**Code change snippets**
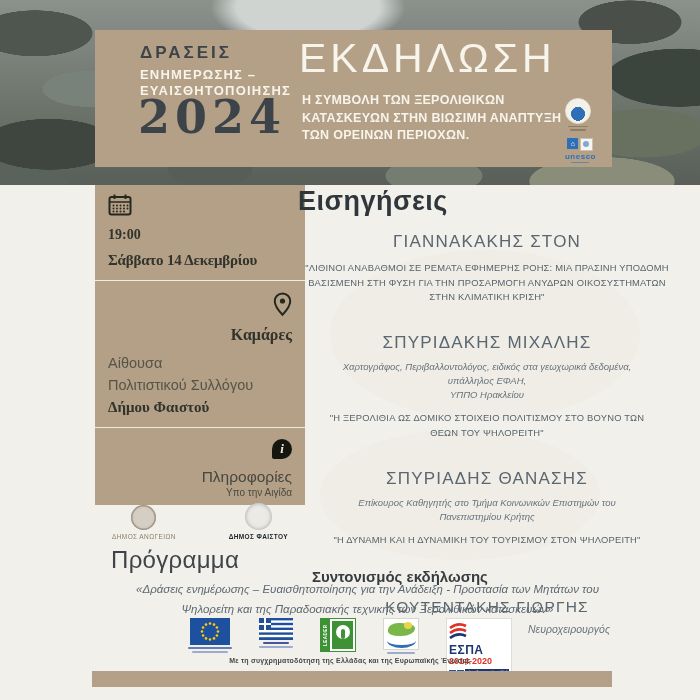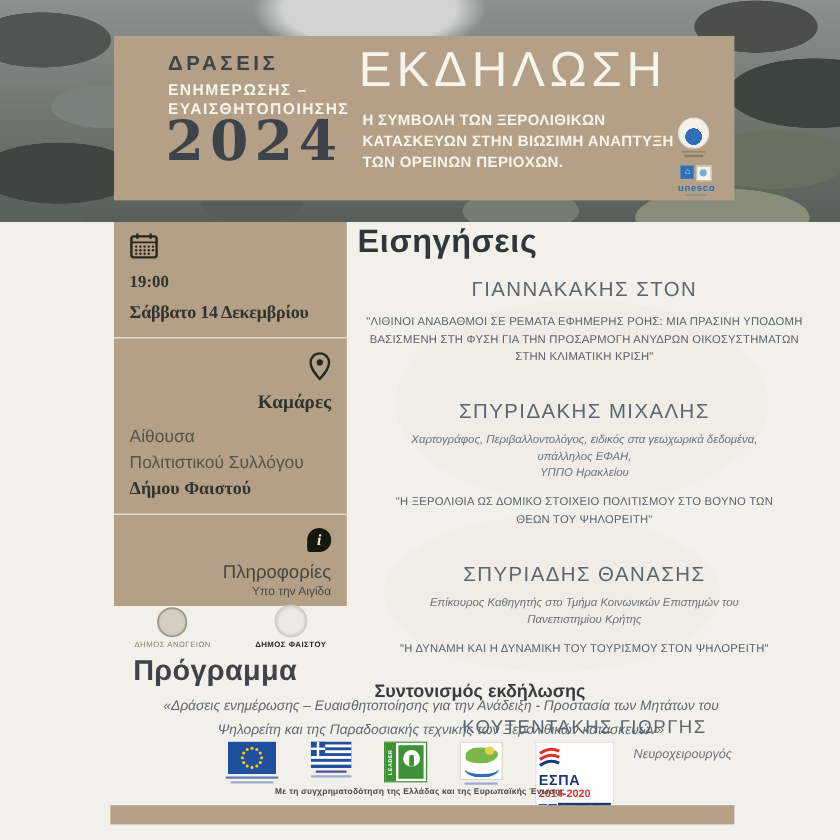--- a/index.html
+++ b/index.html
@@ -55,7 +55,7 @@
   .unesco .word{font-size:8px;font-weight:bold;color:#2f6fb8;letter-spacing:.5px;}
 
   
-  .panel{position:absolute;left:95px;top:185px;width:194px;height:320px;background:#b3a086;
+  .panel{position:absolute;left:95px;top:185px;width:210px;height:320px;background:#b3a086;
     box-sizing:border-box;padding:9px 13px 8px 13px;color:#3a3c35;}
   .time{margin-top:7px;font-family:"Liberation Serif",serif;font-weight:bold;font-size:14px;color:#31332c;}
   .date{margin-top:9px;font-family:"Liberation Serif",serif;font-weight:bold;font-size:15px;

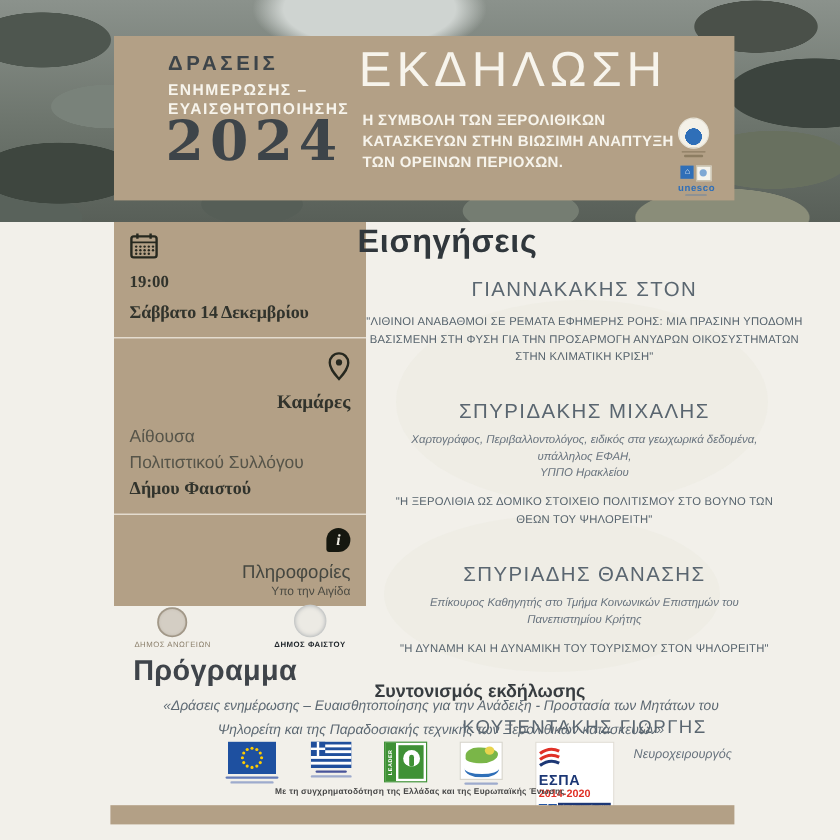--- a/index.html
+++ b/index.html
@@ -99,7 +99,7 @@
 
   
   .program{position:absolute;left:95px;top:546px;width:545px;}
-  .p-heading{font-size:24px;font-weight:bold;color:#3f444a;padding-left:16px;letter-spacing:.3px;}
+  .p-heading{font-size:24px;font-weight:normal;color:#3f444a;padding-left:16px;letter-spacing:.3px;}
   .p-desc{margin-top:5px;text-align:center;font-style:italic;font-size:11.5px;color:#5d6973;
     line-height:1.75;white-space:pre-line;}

**Required work**
Skipping every picture, transcribe exactly the lines above from the one containing "-55,7 +55,7 @@" through the one containing "-99,7 +99,7 @@", both included.

**Answer below**
@@ -55,7 +55,7 @@
   .unesco .word{font-size:8px;font-weight:bold;color:#2f6fb8;letter-spacing:.5px;}
 
   
-  .panel{position:absolute;left:95px;top:185px;width:194px;height:320px;background:#b3a086;
+  .panel{position:absolute;left:95px;top:185px;width:210px;height:320px;background:#b3a086;
     box-sizing:border-box;padding:9px 13px 8px 13px;color:#3a3c35;}
   .time{margin-top:7px;font-family:"Liberation Serif",serif;font-weight:bold;font-size:14px;color:#31332c;}
   .date{margin-top:9px;font-family:"Liberation Serif",serif;font-weight:bold;font-size:15px;

--- a/index.html
+++ b/index.html
@@ -99,7 +99,7 @@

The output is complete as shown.